Deux mois de prison avec sursis ont été requis contre sa compagne, 50 ans, poursuivie pour complicité.

Les parents comme l'enseignant ont reconnu avoir signé une «convention d'indemnisation», officialisant le versement, au rythme de 300 euros par mois.

En contrepartie, l'enseignant renonçait à toute poursuite contre cette famille aux revenus modestes, dont le père est concierge dans un collège.

Le pot aux roses avait été découvert en janvier, lors d'un conseil de discipline au cours duquel le lycéen âgé de 18 ans, avait été exclu, au grand étonnement de ses parents.

Le jeune homme a reconnu à l'audience avoir jeté un projectile fait de papier d'aluminium, d'une taille à mi-chemin entre la balle de tennis et la balle de hand-ball.

Les débats n'ont pas permis d'éclaircir la présence de morceaux de brique dans la boulette, comme l'affirmait M. Miller.

L'incident a provoqué une ITT (incapacité totale de travail) de trois jours, mais pas de traumatisme osseux ni de plaie, selon le médecin légiste intervenu pendant l'instruction. M. Miller a dit toujours souffrir de troubles de la vision.

«Il y a tromperie, puisqu'on réclame 7.500 euros pour un préjudice totalement imaginaire», a estimé le procureur, citant plusieurs expertises médicales.

Les parents se sentaient «menacés»

Outre les conséquences médicales, le tribunal a tenté de déterminer si la signature de la convention s'était faite sous la contrainte.

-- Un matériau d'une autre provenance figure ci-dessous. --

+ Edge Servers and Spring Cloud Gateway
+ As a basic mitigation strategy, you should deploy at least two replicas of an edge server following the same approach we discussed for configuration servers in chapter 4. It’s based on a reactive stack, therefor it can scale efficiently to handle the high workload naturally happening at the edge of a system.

Les versions des deux parties divergent radicalement.

Début juin 2012, M. Miller va sonner chez les parents du lycéen qu'il soupçonne d'être l'auteur du jet de projectile. «C'est le père qui a soulevé cette idée» de convention, a affirmé l'enseignant. «Il m'a dit que comme son fils voulait entrer à la gendarmerie, il ne voulait pas avoir de problème». Le professeur affirme avoir alors conseillé au père de dénoncer son fils à la police. «Il me dit non et propose l'indemnisation», dit-il.

«Cette extorsion va être maquillée par des habits de légitimité», a déclaré Me Riglaire, l'avocat des parents partie civile au procès.

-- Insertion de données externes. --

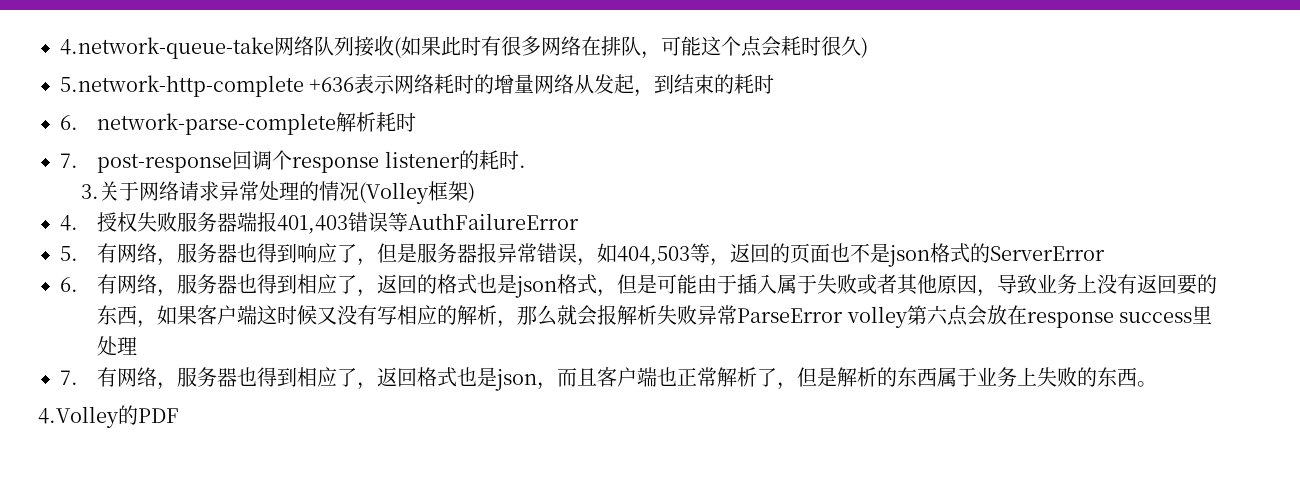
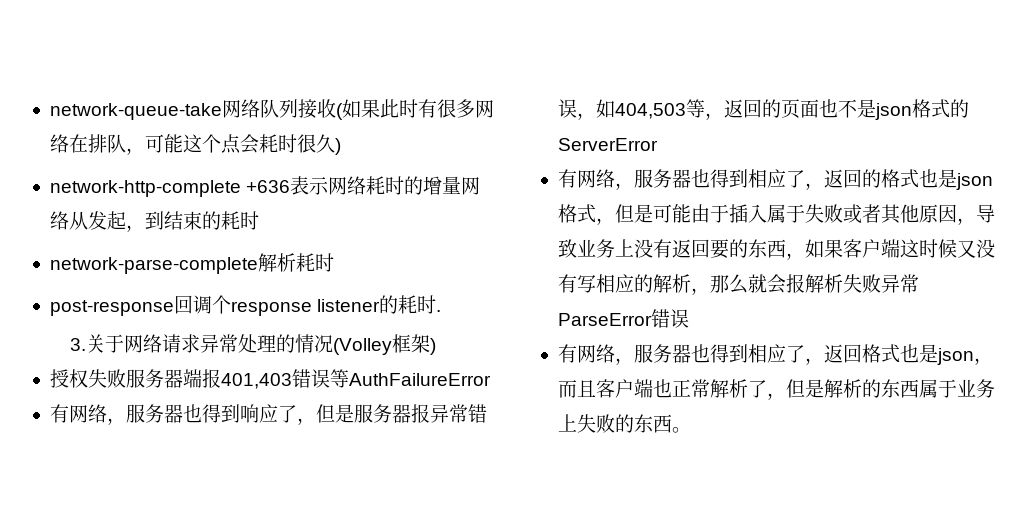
- 4.network-queue-take网络队列接收(如果此时有很多网络在排队，可能这个点会耗时很久)
+ network-queue-take网络队列接收(如果此时有很多网络在排队，可能这个点会耗时很久)
- 5.network-http-complete +636表示网络耗时的增量网络从发起，到结束的耗时
+ network-http-complete +636表示网络耗时的增量网络从发起，到结束的耗时
- 6. network-parse-complete解析耗时
+ network-parse-complete解析耗时
- 7. post-response回调个response listener的耗时.
+ post-response回调个response listener的耗时.
- 4.授权失败服务器端报401,403错误等AuthFailureError
+ 授权失败服务器端报401,403错误等AuthFailureError
- 5.有网络，服务器也得到响应了，但是服务器报异常错误，如404,503等，返回的页面也不是json格式的ServerError
+ 有网络，服务器也得到响应了，但是服务器报异常错误，如404,503等，返回的页面也不是json格式的ServerError
- 6.有网络，服务器也得到相应了，返回的格式也是json格式，但是可能由于插入属于失败或者其他原因，导致业务上没有返回要的东西，如果客户端这时候又没有写相应的解析，那么就会报解析失败异常ParseError volley第六点会放在response success里处理
- 7.有网络，服务器也得到相应了，返回格式也是json，而且客户端也正常解析了，但是解析的东西属于业务上失败的东西。
+ 有网络，服务器也得到相应了，返回的格式也是json格式，但是可能由于插入属于失败或者其他原因，导致业务上没有返回要的东西，如果客户端这时候又没有写相应的解析，那么就会报解析失败异常ParseError错误
+ 有网络，服务器也得到相应了，返回格式也是json，而且客户端也正常解析了，但是解析的东西属于业务上失败的东西。
- 4.Volley的PDF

De leur côté, les parents ont raconté s'être sentis menacés dès la première visite de l'enseignant. «Il a dit que (...) l'enfant qui avait fait ça irait en prison, que sa vie serait gâchée», a raconté la mère de l'élève. Selon elle, l'enseignant explique alors que «si la personne se dénonce avec une lettre de pardon, ce sera terminé.»

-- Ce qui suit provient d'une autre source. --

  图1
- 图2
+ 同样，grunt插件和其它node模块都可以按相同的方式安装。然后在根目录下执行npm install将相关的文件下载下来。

Après le départ de son professeur, le jeune lycéen avoue à ses parents être l'auteur du méfait. Le père appelle l'enseignant pour lui présenter ses excuses. «Il a dit : +une lettre ça suffit pas, je veux de l'argent+», affirme la mère.

Selon elle, l'enseignant demande alors 10.000 euros, son mari propose 5.000. Fin juin, l'enseignant arrive avec la convention mentionnant 7.500 euros. «Avec toutes les menaces qu'il nous avait faites la première fois, on se sentait obligés de signer», dit la mère.

La convention était réglée dans les moindres détails: le professeur délivrait des reçus et avait demandé des renseignements à sa compagnie d'assurance.

Pour Me Berton, avocat de la défense, il s'agit d'une preuve de la bonne foi de son client. Selon lui, ni l'extorsion, ni même le chantage ne peuvent être démontrés.

«En matière d'extorsion de fonds, il n'y en a pas beaucoup qui envoient des reçus», a-t-il raillé.

M. Miller «était persuadé d'être dans une logique d'indemnisation. Il ne peut qu'être relaxé», a plaidé l'avocat.

«J'ai fait tout dans les règles», a déclaré M. Miller qui affirme avoir transmis un rapport d'incident à la conseillère d'éducation, qui a nié lors de l'enquête avoir reçu le document. Pendant l'instruction, le rectorat a confirmé de son côté avoir reçu un courrier de sa part.

Les parties civiles ont demandé 2.000 euros au titre du préjudice matériel et 7.500 euros pour le préjudice moral.

Le jugement a été mis en délibéré au 10 juillet.